Gamma measures second-order (convexity) risk using Dual2 automatic differentiation. The result is a cross-gamma matrix showing how delta changes with respect to each calibrating instrument rate.

import datetime
from vade import DiscountCurve, IRS, Solver

effective = datetime.date(2025, 6, 16)
nodes = {
    effective: 1.0,
    datetime.date(2026, 6, 16): 1.0,
    datetime.date(2027, 6, 16): 1.0,
    datetime.date(2028, 6, 16): 1.0,
    datetime.date(2030, 6, 16): 1.0,
    datetime.date(2035, 6, 16): 1.0,
}
curve = DiscountCurve(nodes, interpolation="log_linear", convention="act360", id="sofr")

irs_1y = IRS(effective=effective, termination="1Y", frequency="a", fixed_rate=4.00, convention="act360", float_convention="act360")
irs_2y = IRS(effective=effective, termination="2Y", frequency="a", fixed_rate=3.85, convention="act360", float_convention="act360")
irs_3y = IRS(effective=effective, termination="3Y", frequency="a", fixed_rate=3.75, convention="act360", float_convention="act360")
irs_5y = IRS(effective=effective, termination="5Y", frequency="a", fixed_rate=3.70, convention="act360", float_convention="act360")
irs_10y = IRS(effective=effective, termination="10Y", frequency="a", fixed_rate=3.85, convention="act360", float_convention="act360")

instruments = [
    (irs_1y, 4.00, 0, "1Y_IRS", "USD"),
    (irs_2y, 3.85, 0, "2Y_IRS", "USD"),
    (irs_3y, 3.75, 0, "3Y_IRS", "USD"),
    (irs_5y, 3.70, 0, "5Y_IRS", "USD"),
    (irs_10y, 3.85, 0, "10Y_IRS", "USD"),
]

solver = Solver(curves=[curve], instruments=instruments)
result = solver.iterate()

test_irs = IRS(effective=effective, termination="5Y", frequency="a", fixed_rate=3.80, convention="act360", float_convention="act360")
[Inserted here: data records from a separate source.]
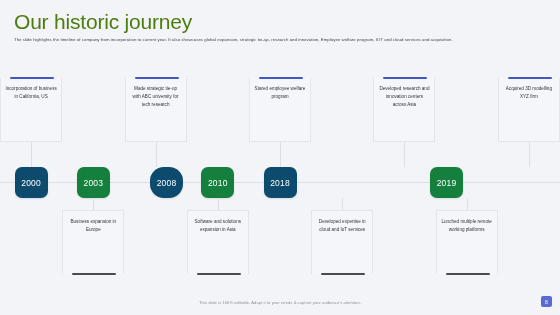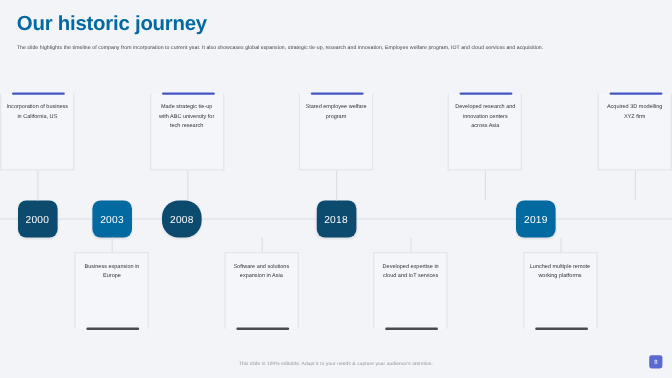--- a/index.html
+++ b/index.html
@@ -20,23 +20,23 @@
     height: 315px;
     background: #f2f4f8;
     box-sizing: border-box;
   }
 
   
   .page-title {
     position: absolute;
     left: 14px;
     top: 10px;
-    font-size: 17px;
-    font-weight: bold;
-    color: #0369a1;
+    font-size: 21px;
+    font-weight: normal;
+    color: #4d7c0f;
     letter-spacing: -0.2px;
   }
   .page-subtitle {
     position: absolute;
     left: 14px;
     top: 37px;
     width: 534px;
     font-size: 4.3px;
     line-height: 6px;
     color: #3d3f४6;
@@ -70,21 +70,21 @@
     border-radius: 7px;
     display: flex;
     align-items: center;
     justify-content: center;
     font-size: 8.5px;
     color: #ffffff;
     letter-spacing: 0.2px;
     box-shadow: 0 1px 2px rgba(0,0,0,0.10);
   }
   .year-badge.blue { background: #0c4a6e; }
-  .year-badge.dark { background: #0369a1; text-align: center; }
+  .year-badge.dark { background: #15803d; text-align: center; }
 
   
   .event-card {
     position: absolute;
     width: 62px;
     background: #f5f6fa;
     border: 1px solid #e2e5ec;
     box-sizing: border-box;
     font-size: 4.6px;
     line-height: 8px;
@@ -176,28 +176,31 @@
         <span class="card-text">Incorporation of business in California, US</span>
       </div>
       <div class="year-badge dark" style="left: 76.8333px;">
         <span>2003</span>
       </div>
       <div class="stem bottom" style="left: 93.3333px;"></div>
       <div class="event-card bottom" style="left: 62.3333px;">
         <div class="accent-bar"></div>
         <span class="card-text">Business expansion in Europe</span>
       </div>
-      <div class="year-badge blue" style="left: 135px; border-radius: 14px;">
+      <div class="year-badge blue" style="left: 150px; border-radius: 14px;">
         <span>2008</span>
       </div>
       <div class="stem top" style="left: 155.556px;"></div>
       <div class="event-card top" style="left: 124.556px;">
         <div class="accent-bar"></div>
         <span class="card-text">Made strategic tie-up with ABC university for tech research</span>
       </div>
+      <div class="year-badge dark" style="left: 201.278px;">
+        <span>2010</span>
+      </div>
       <div class="stem bottom" style="left: 217.778px;"></div>
       <div class="event-card bottom" style="left: 186.778px;">
         <div class="accent-bar"></div>
         <span class="card-text">Software and solutions expansion in Asia</span>
       </div>
       <div class="year-badge blue" style="left: 263.5px;">
         <span>2018</span>
       </div>
       <div class="stem top" style="left: 280px;"></div>
       <div class="event-card top" style="left: 249px;">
gamma_df = solver.gamma(test_irs, result)
"label" in gamma_df.columns  # True
len(gamma_df)  # 5

Bucket-Level Risk

IRImpliedCurve provides tenor-bucketed DV01 sensitivities by re-parameterizing a calibrated curve into standard tenor buckets. This gives a risk report aligned with market-standard tenor points.

import datetime
import math
from vade import DiscountCurve, IRImpliedCurve, BusinessCalendar, FixedRateBond

effective = datetime.date(2024, 1, 1)

# Build a curve with known DFs for bucket risk
nodes = {effective: 1.0}
for y in range(1, 11):
    nodes[datetime.date(2024 + y, 1, 1)] = math.exp(-0.03 * y)

source = DiscountCurve(
    nodes, interpolation="log_linear", convention="act365f", id="test_curve"
)

cal = BusinessCalendar("NYC")
tenors = ["1Y", "2Y", "5Y", "10Y"]
implied = IRImpliedCurve(source, effective, tenors, cal)
implied.tenor_labels()  # ['0D', '1Y', '2Y', '5Y', '10Y']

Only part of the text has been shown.